# Video Captioning
This notebook shows how to use VideoCaptioningChain, which is implemented using Langchain's ImageCaptionLoader and AssemblyAI to produce .srt files.

This system autogenerates both subtitles and closed captions from a video URL.

## Installing Dependencies

In [1]:
# !pip install ffmpeg-python

## Imports

In [2]:
from langchain.chains.video_captioning import VideoCaptioningChain
from langchain.chat_models.openai import ChatOpenAI

## Setting up API Keys

In [3]:
#OPENAI_API_KEY = getpass.getpass("OpenAI API Key:")
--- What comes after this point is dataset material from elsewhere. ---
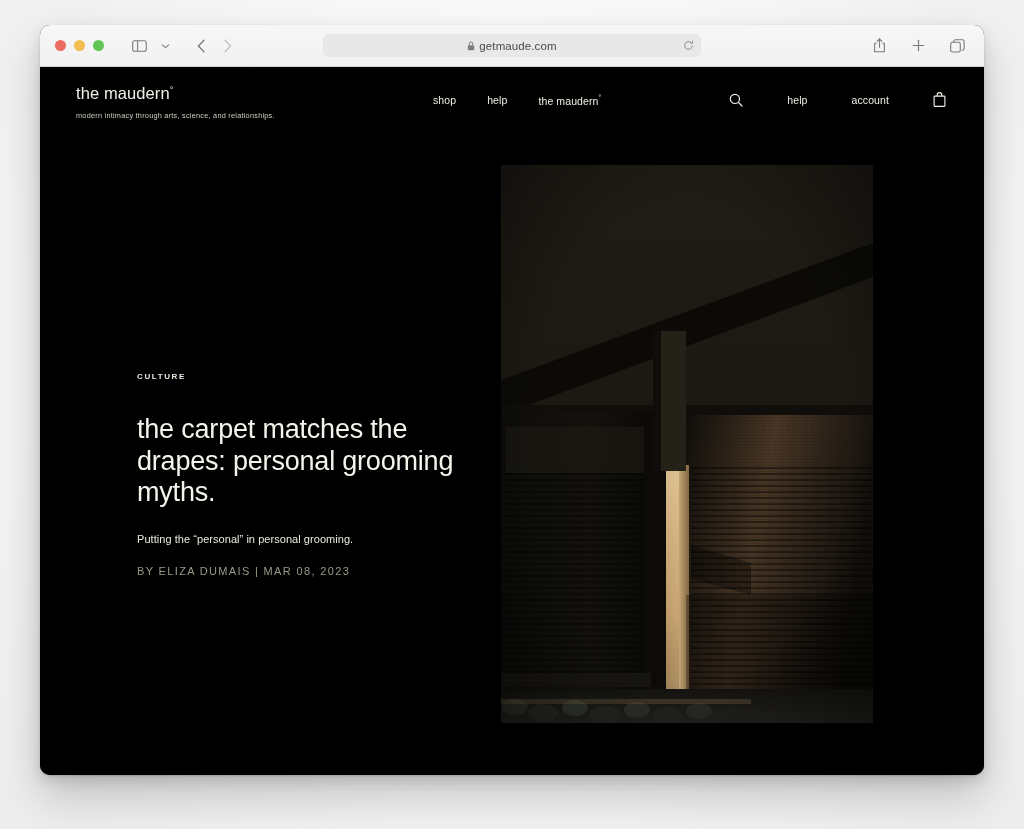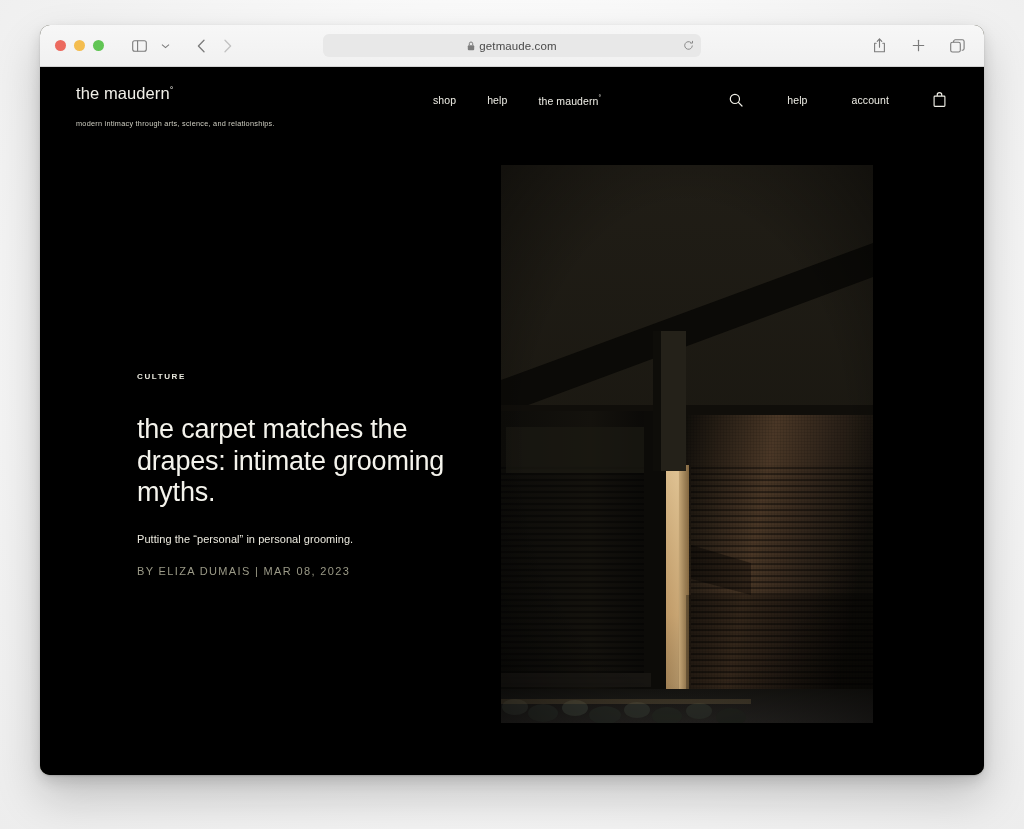"modern intimacy through arts, science," .brand-tagline { margin-top: 16px -> 8px }
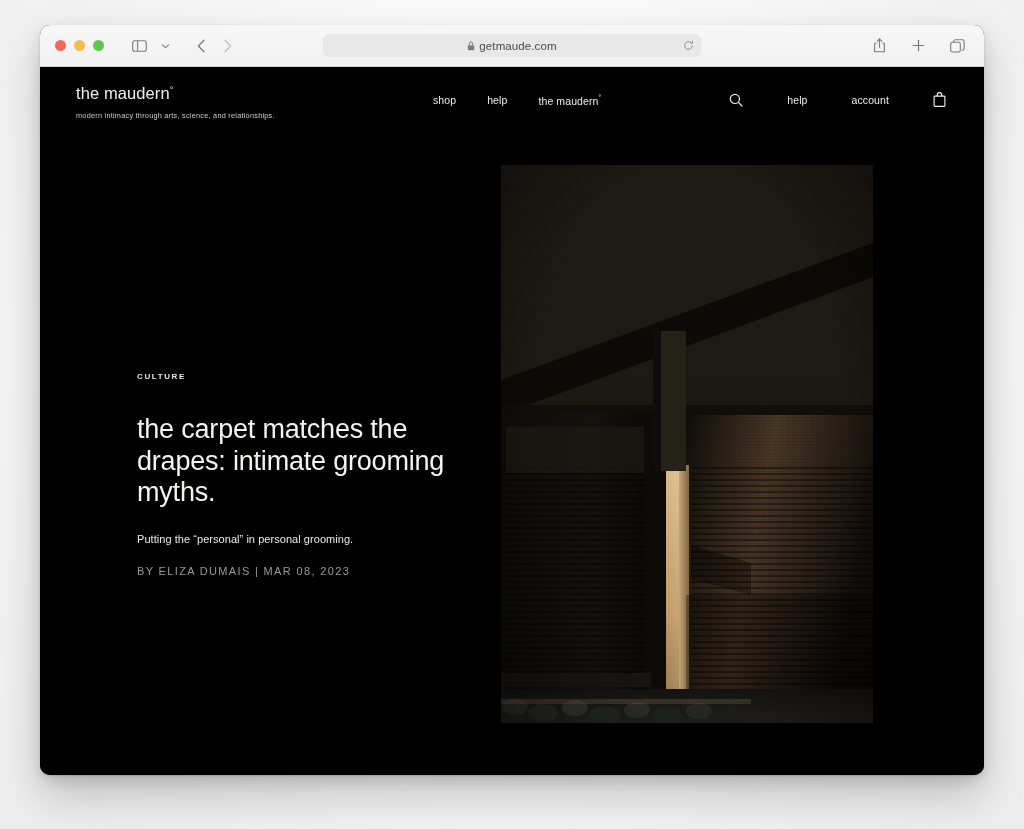"the carpet matches the drapes:" h1.headline { text: intimate -> personal }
#ASSEMBLYAI_API_KEY = getpass.getpass("AssemblyAI API Key:")

In [4]:
#TODO: Delete this cell before PR and uncomment above

OPENAI_API_KEY = "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"
ASSEMBLYAI_API_KEY = "f50c08e20ecd4544b175953636f0b936"

**Required parameters:**

* llm: The language model this chain will use to get suggestions on how to refine the closed-captions
* assemblyai_key: The API key for AssemblyAI, used to generate the subtitles

**Optional Parameters:**

* verbose (Default: True): Sets verbose mode for downstream chain calls
* use_logging (Default: True): Log the chain's processes in run manager
* frame_skip (Default: None): Choose how many video frames to skip during processing. Increasing it results in faster execution, but less accurate results. If None, frame skip is calculated manually based on the framerate Set this to 0 to sample all frames
* image_delta_threshold (Default: 3000000): Set the sensitivity for what the image processor considers a change in scenery in the video, used to delimit closed captions. Higher = less sensitive
* closed_caption_char_limit (Default: 20): Sets the character limit on closed captions
* closed_caption_similarity_threshold (Default: 80): Sets the percentage value to how similar two closed caption models should be in order to be clustered into one longer closed caption
* use_unclustered_video_models (Default: False): If true, closed captions that could not be clustered will be included. May result in spontaneous behaviour from closed captions such as very short lasting captions or fast-changing captions. Enabling this is experimental and not recommended

## Example run

In [5]:
# https://ia804703.us.archive.org/27/items/uh-oh-here-we-go-again/Uh-Oh%2C%20Here%20we%20go%20again.mp4
# https://ia601200.us.archive.org/9/items/f58703d4-61e6-4f8f-8c08-b42c7e16f7cb/f58703d4-61e6-4f8f-8c08-b42c7e16f7cb.mp4

chain = VideoCaptioningChain(
    llm=ChatOpenAI(model="gpt-4",
    max_tokens=4000,
    openai_api_key=OPENAI_API_KEY),
    assemblyai_key=ASSEMBLYAI_API_KEY,
)

srt_content = chain.run(
    video_file_path=
    "https://ia904700.us.archive.org/22/items/any-chibes/X2Download.com-FXX%20USA%20%C2%ABPromo%20Noon%20-%204A%20Every%20Day%EF%BF%BD%EF%BF%BD%C2%BB%20November%202021%EF%BF%BD%EF%BF%BD-%281080p60%29.mp4"
)

print(srt_content)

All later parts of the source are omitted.